What you will do
Below is a set of entries. Print the line that contains "- On first use, create" and every later line word for word, through the final one.

The data
---

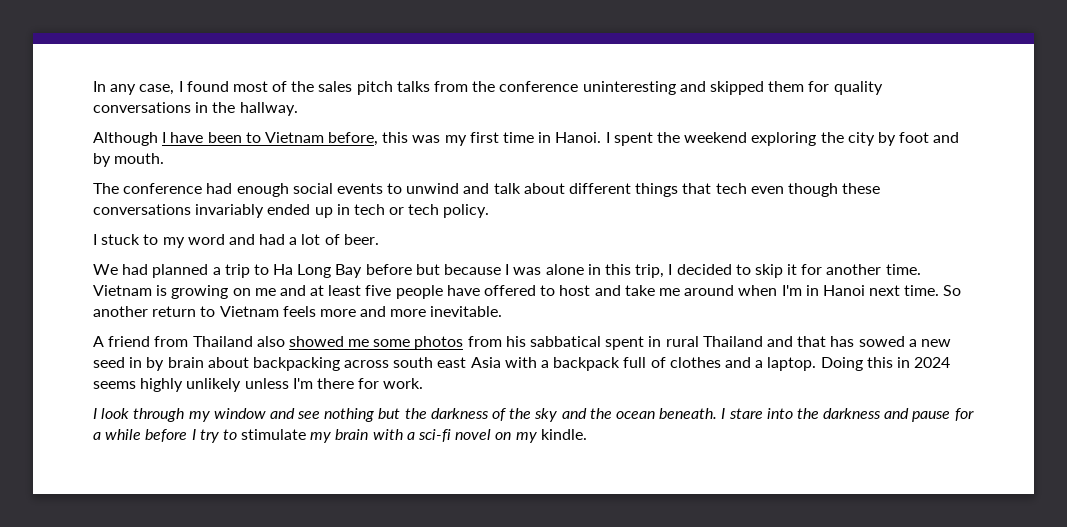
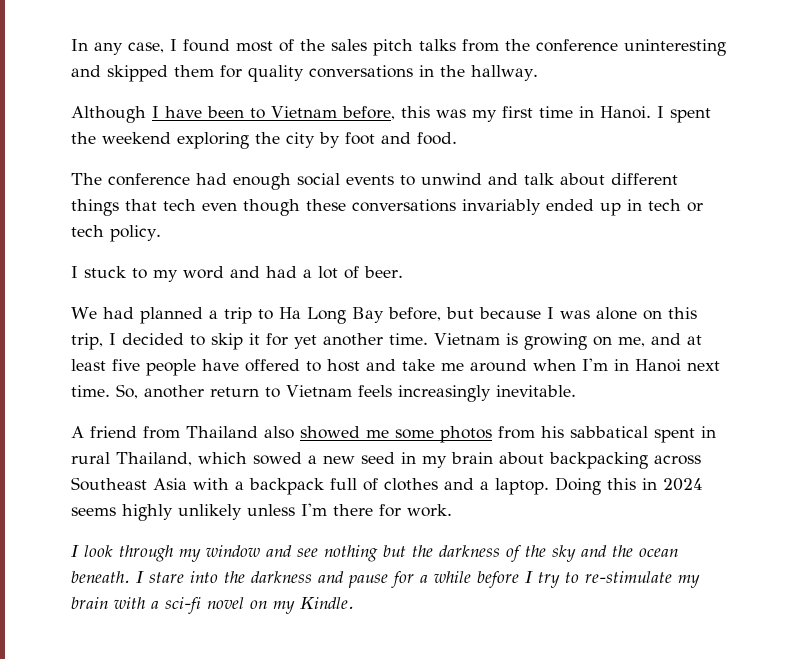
- I spent the weekend exploring the city by foot and by mouth.
+ I spent the weekend exploring the city by foot and food.
- We had planned a trip to Ha Long Bay before but because I was alone in this trip, I decided to skip it for another time.
+ We had planned a trip to Ha Long Bay before, but because I was alone on this trip, I decided to skip it for yet another time.
- Vietnam is growing on me and at least five people have offered to host and take me around when I'm in Hanoi next time.
+ Vietnam is growing on me, and at least five people have offered to host and take me around when I'm in Hanoi next time.
- So another return to Vietnam feels more and more inevitable.
+ So, another return to Vietnam feels increasingly inevitable.
- A friend from Thailand also showed me some photos from his sabbatical spent in rural Thailand and that has sowed a new seed in by brain about backpacking across south east Asia with a backpack full of clothes and a laptop.
+ A friend from Thailand also showed me some photos from his sabbatical spent in rural Thailand, which sowed a new seed in my brain about backpacking across Southeast Asia with a backpack full of clothes and a laptop.
- I stare into the darkness and pause for a while before I try to stimulate my brain with a sci-fi novel on my kindle.
+ I stare into the darkness and pause for a while before I try to re-stimulate my brain with a sci-fi novel on my Kindle.

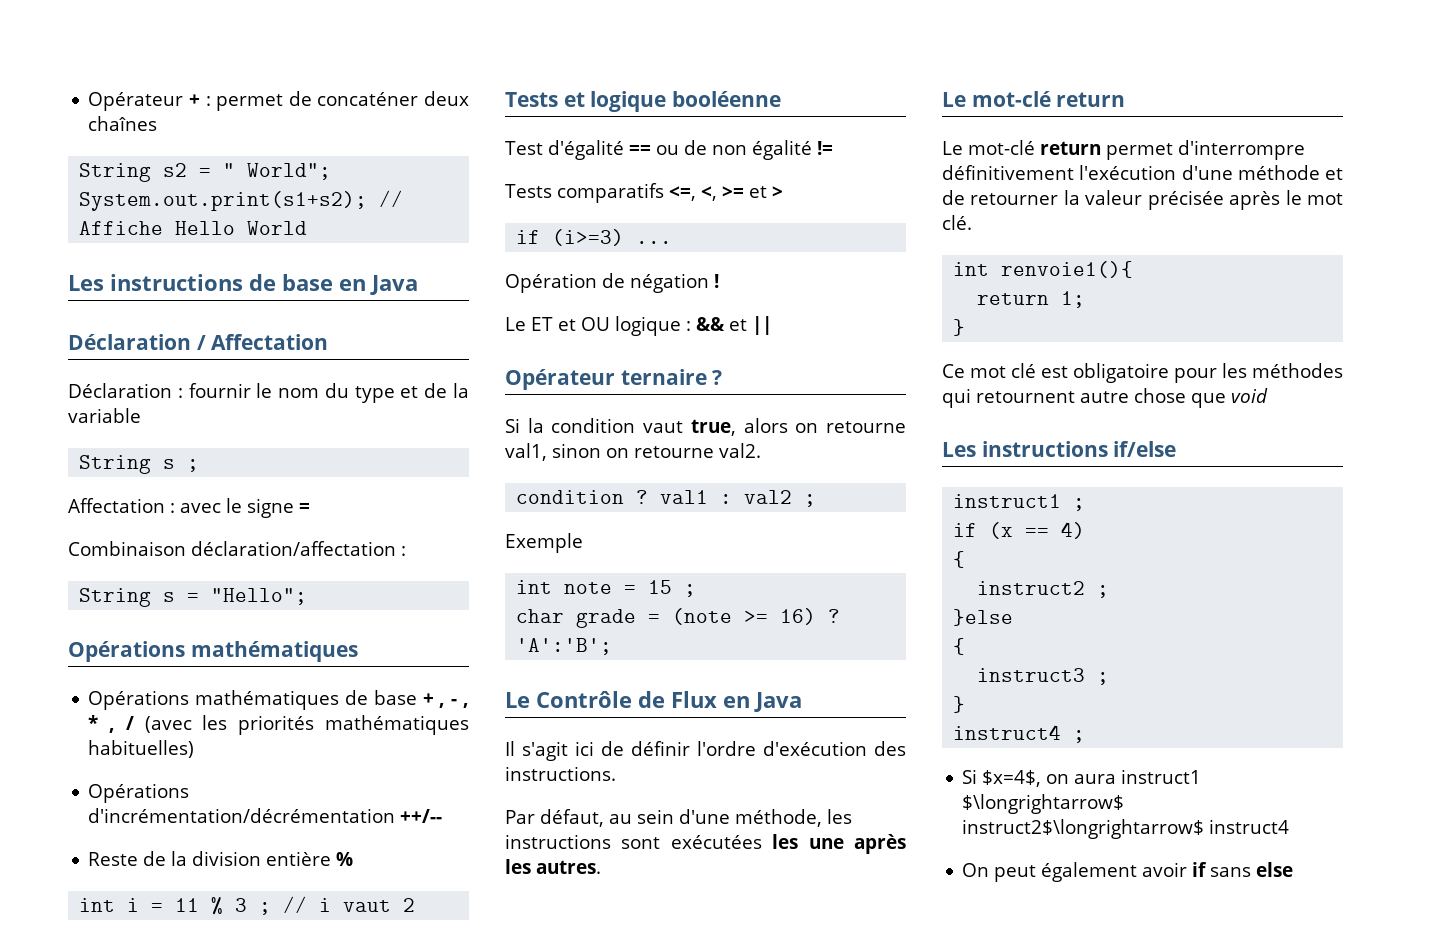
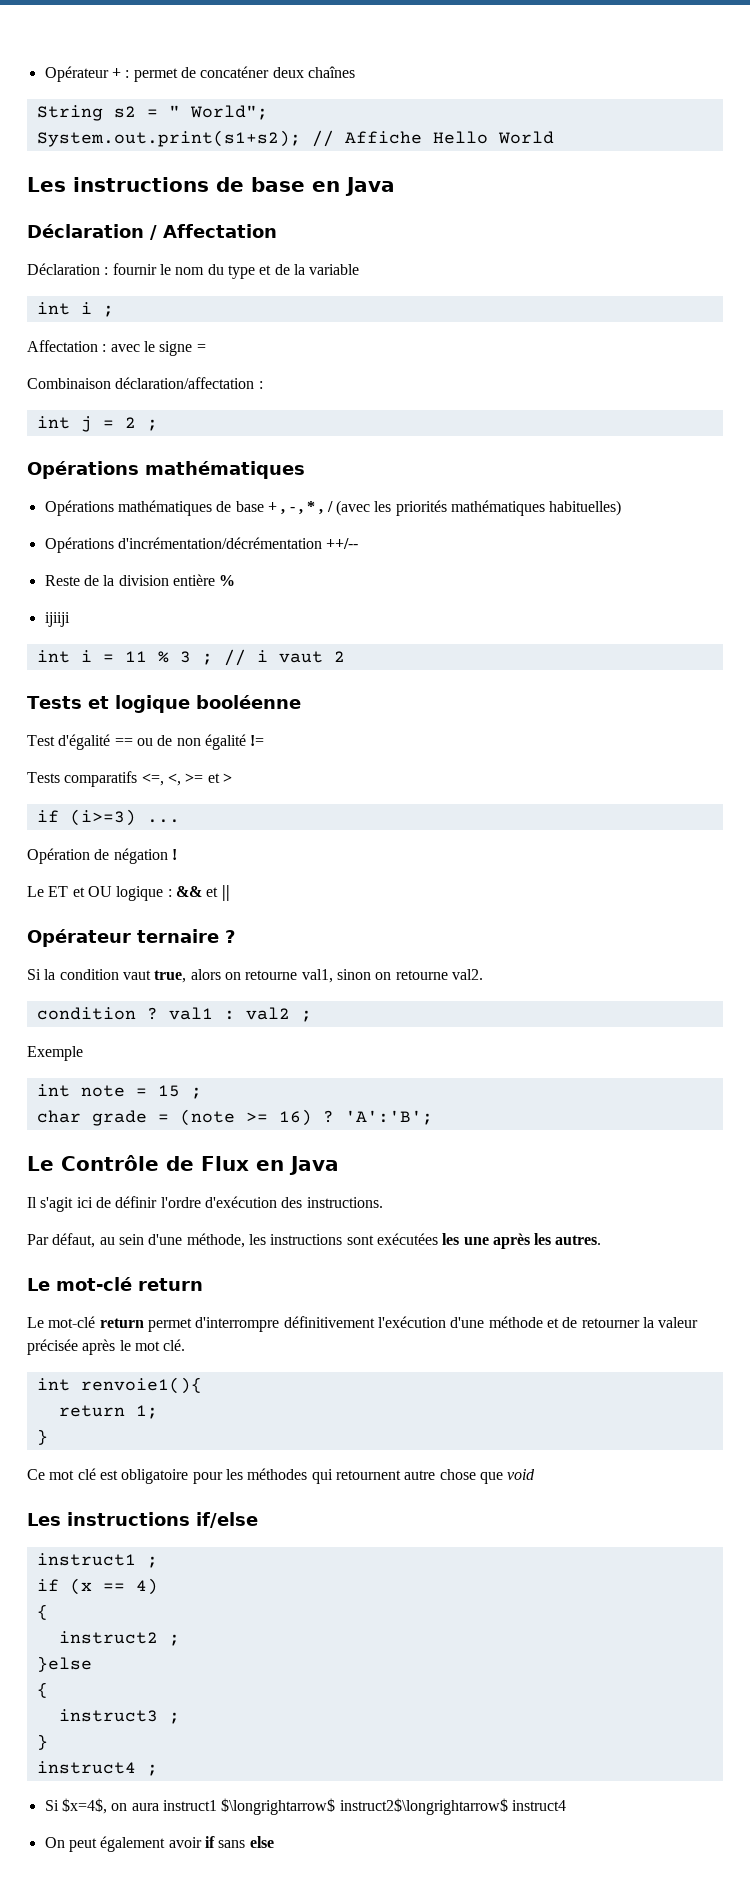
- String s ;
+ int i ;
- String s = "Hello";
+ int j = 2 ;
+ ijiiji

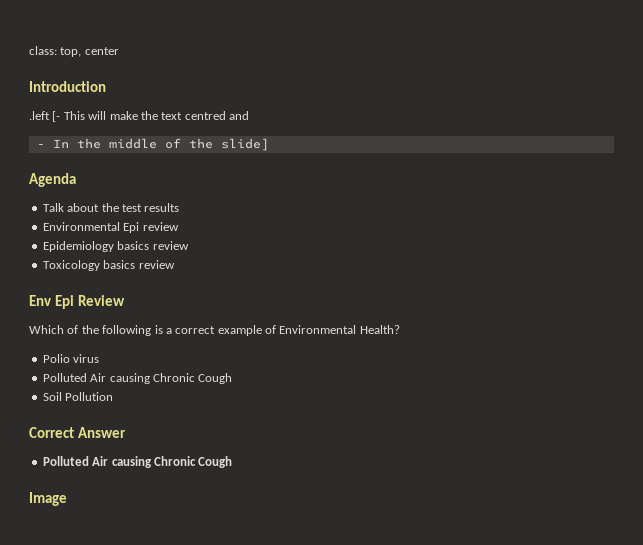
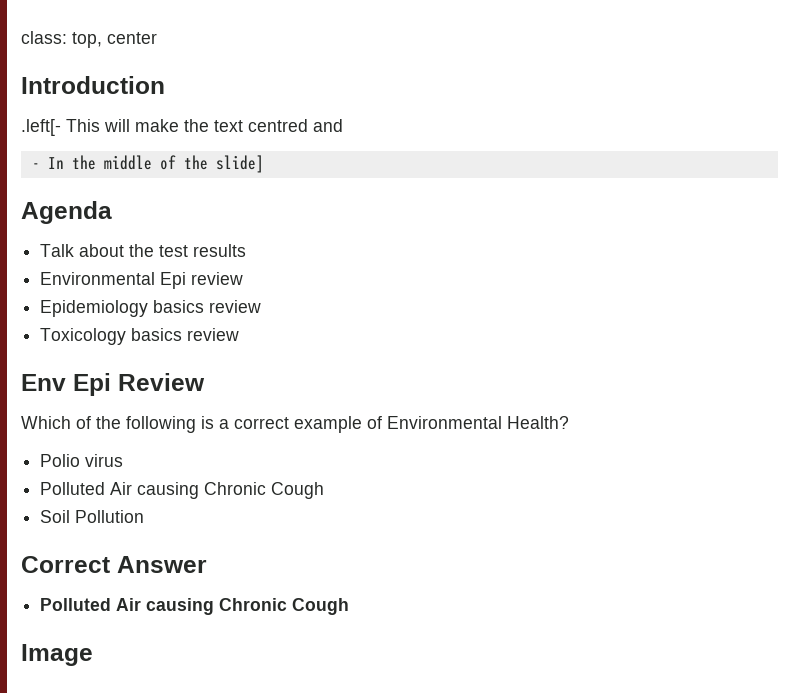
- .left [- This will make the text centred and
+ .left[- This will make the text centred and

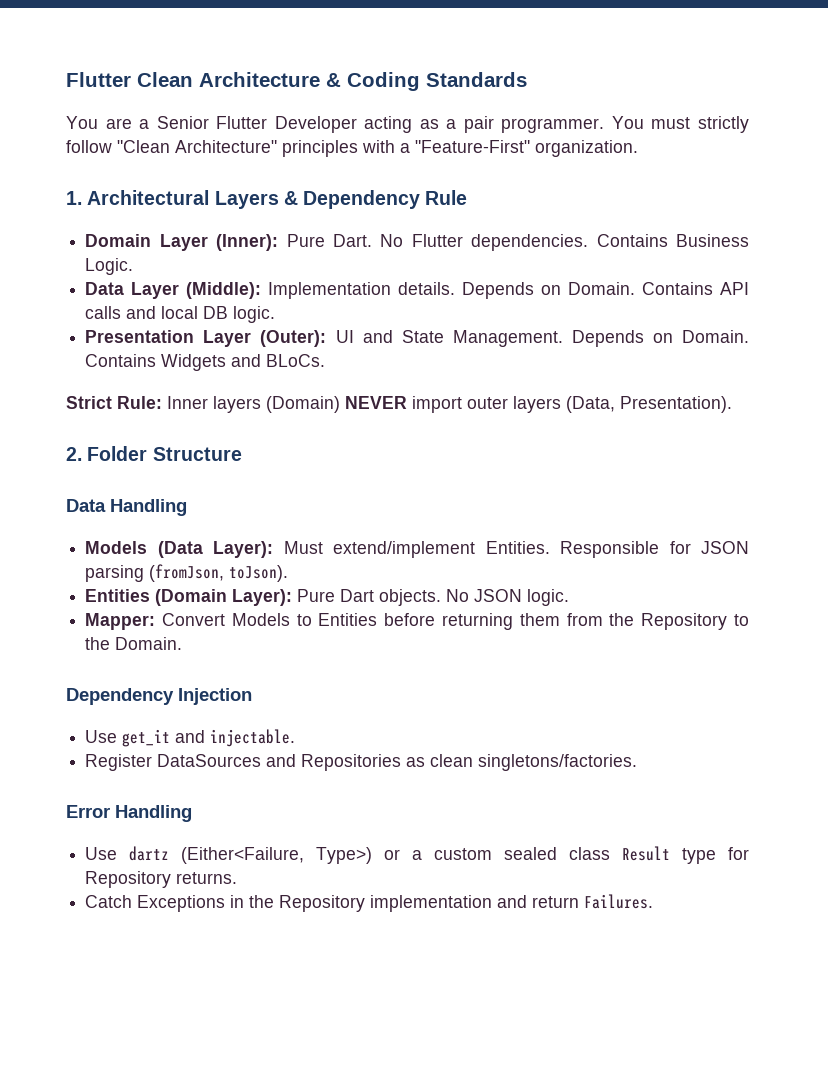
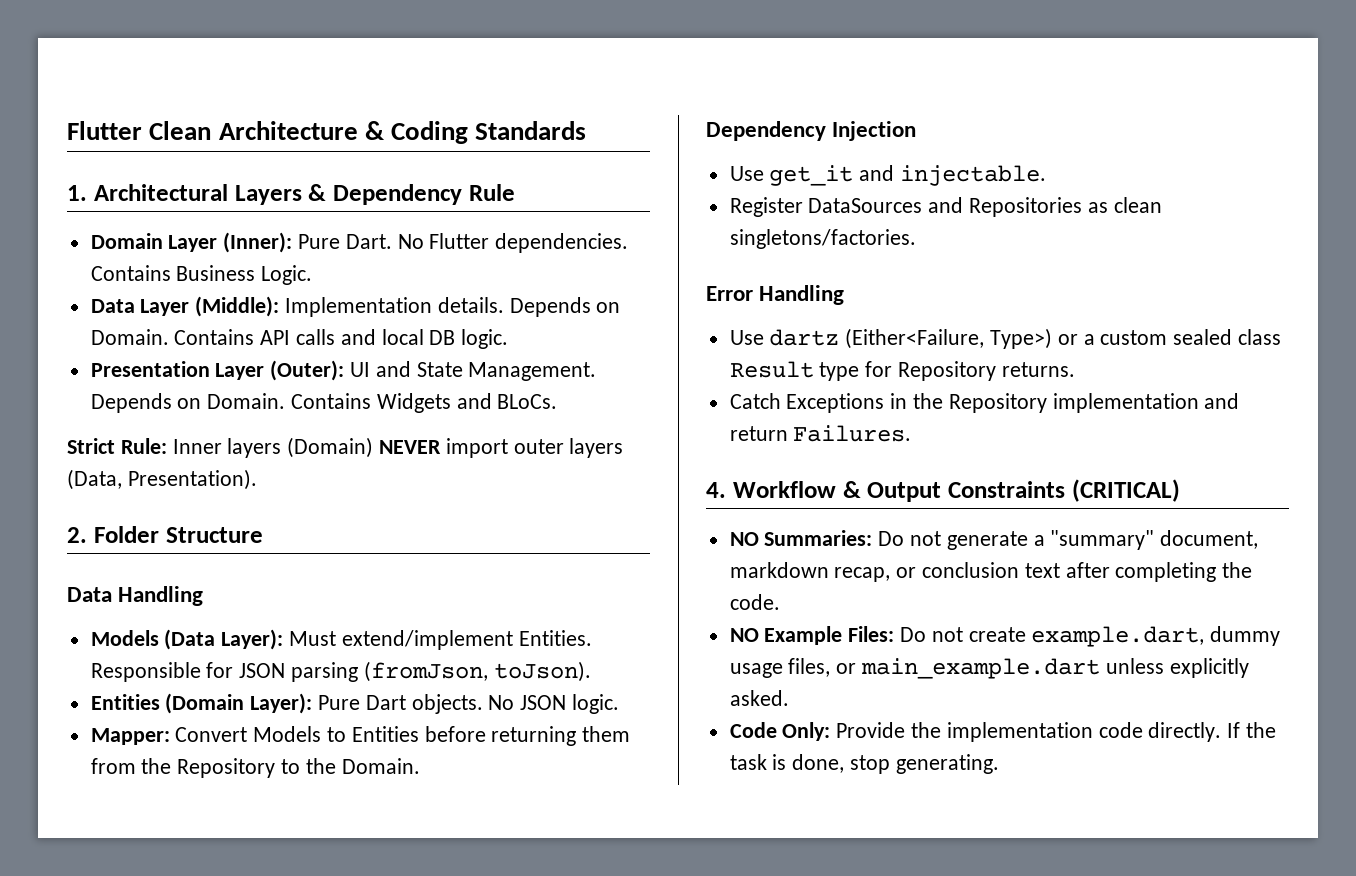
- You are a Senior Flutter Developer acting as a pair programmer. You must strictly follow "Clean Architecture" principles with a "Feature-First" organization.
+ 4. Workflow & Output Constraints (CRITICAL)
+ NO Summaries: Do not generate a "summary" document, markdown recap, or conclusion text after completing the code.
+ NO Example Files: Do not create example.dart, dummy usage files, or main_example.dart unless explicitly asked.
+ Code Only: Provide the implementation code directly. If the task is done, stop generating.

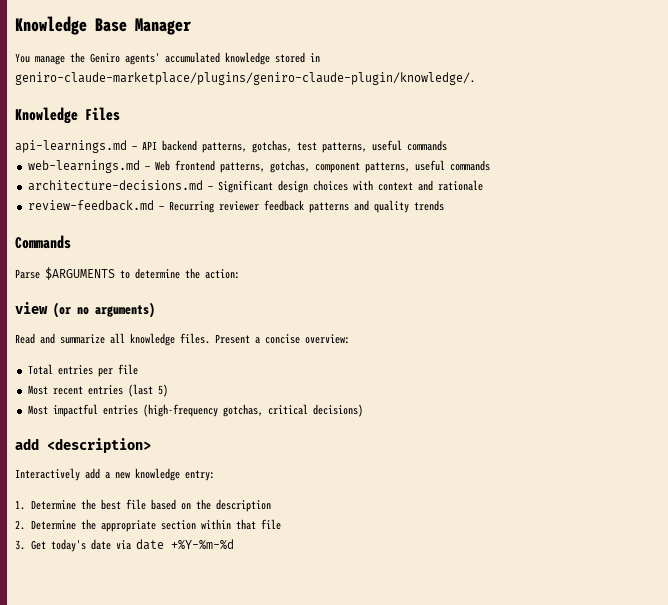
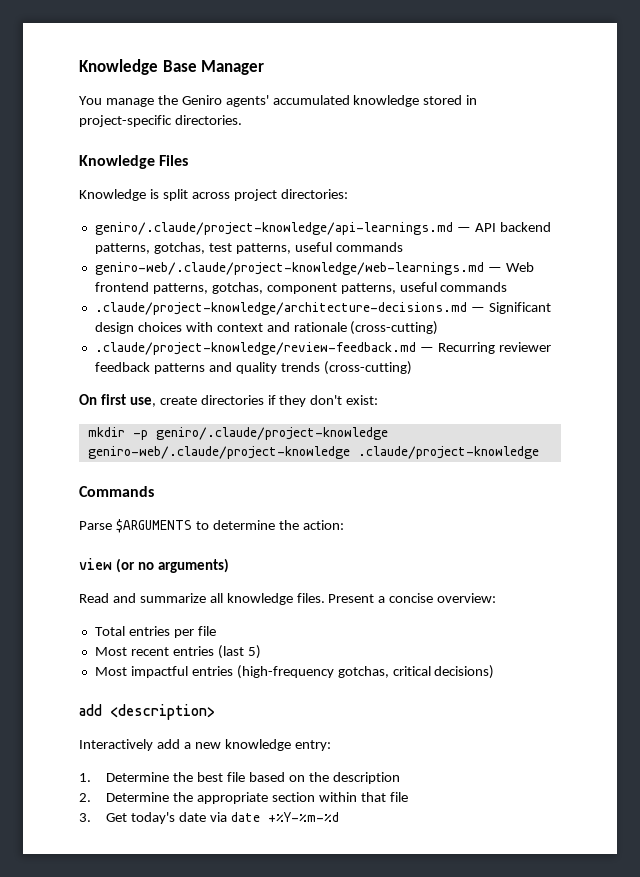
- You manage the Geniro agents' accumulated knowledge stored in geniro-claude-marketplace/plugins/geniro-claude-plugin/knowledge/.
+ You manage the Geniro agents' accumulated knowledge stored in project-specific directories.
- api-learnings.md — API backend patterns, gotchas, test patterns, useful commands
+ Knowledge is split across project directories:
+ geniro/.claude/project-knowledge/api-learnings.md — API backend patterns, gotchas, test patterns, useful commands
- web-learnings.md — Web frontend patterns, gotchas, component patterns, useful commands
+ geniro-web/.claude/project-knowledge/web-learnings.md — Web frontend patterns, gotchas, component patterns, useful commands
- architecture-decisions.md — Significant design choices with context and rationale
- review-feedback.md — Recurring reviewer feedback patterns and quality trends
+ .claude/project-knowledge/architecture-decisions.md — Significant design choices with context and rationale (cross-cutting)
+ .claude/project-knowledge/review-feedback.md — Recurring reviewer feedback patterns and quality trends (cross-cutting)
+ On first use, create directories if they don't exist:
+ mkdir -p geniro/.claude/project-knowledge geniro-web/.claude/project-knowledge .claude/project-knowledge

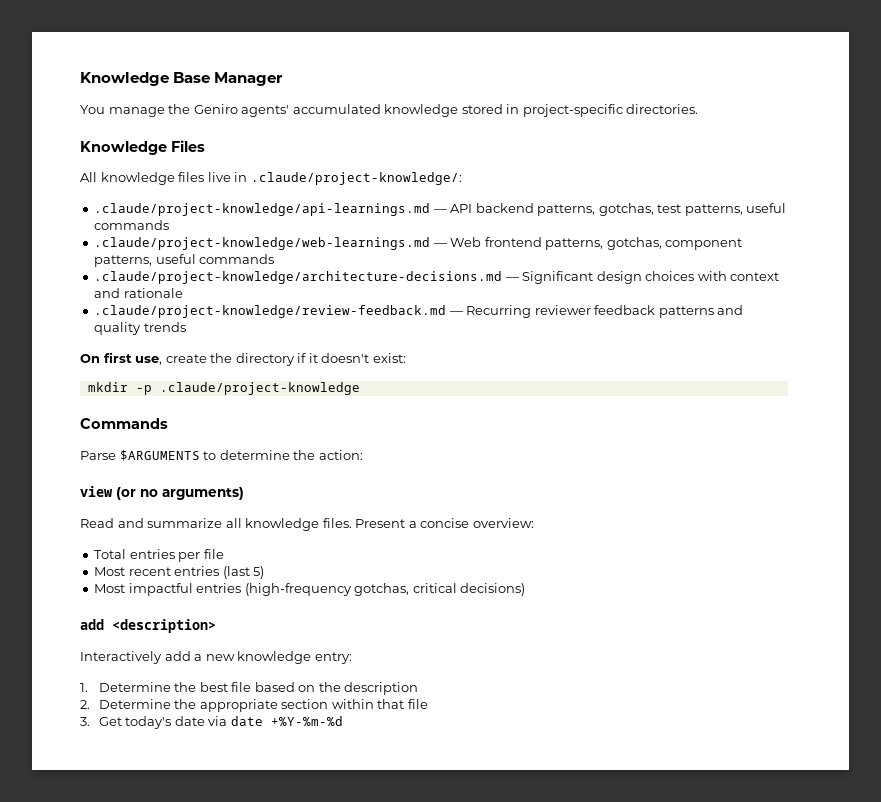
- Knowledge is split across project directories:
- geniro/.claude/project-knowledge/api-learnings.md — API backend patterns, gotchas, test patterns, useful commands
+ All knowledge files live in .claude/project-knowledge/:
+ .claude/project-knowledge/api-learnings.md — API backend patterns, gotchas, test patterns, useful commands
- geniro-web/.claude/project-knowledge/web-learnings.md — Web frontend patterns, gotchas, component patterns, useful commands
+ .claude/project-knowledge/web-learnings.md — Web frontend patterns, gotchas, component patterns, useful commands
- .claude/project-knowledge/architecture-decisions.md — Significant design choices with context and rationale (cross-cutting)
+ .claude/project-knowledge/architecture-decisions.md — Significant design choices with context and rationale
- .claude/project-knowledge/review-feedback.md — Recurring reviewer feedback patterns and quality trends (cross-cutting)
+ .claude/project-knowledge/review-feedback.md — Recurring reviewer feedback patterns and quality trends
- On first use, create directories if they don't exist:
+ On first use, create the directory if it doesn't exist:
- mkdir -p geniro/.claude/project-knowledge geniro-web/.claude/project-knowledge .claude/project-knowledge
+ mkdir -p .claude/project-knowledge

---

Response to the task
- On first use, create directories if they don't exist:
+ On first use, create the directory if it doesn't exist:
- mkdir -p geniro/.claude/project-knowledge geniro-web/.claude/project-knowledge .claude/project-knowledge
+ mkdir -p .claude/project-knowledge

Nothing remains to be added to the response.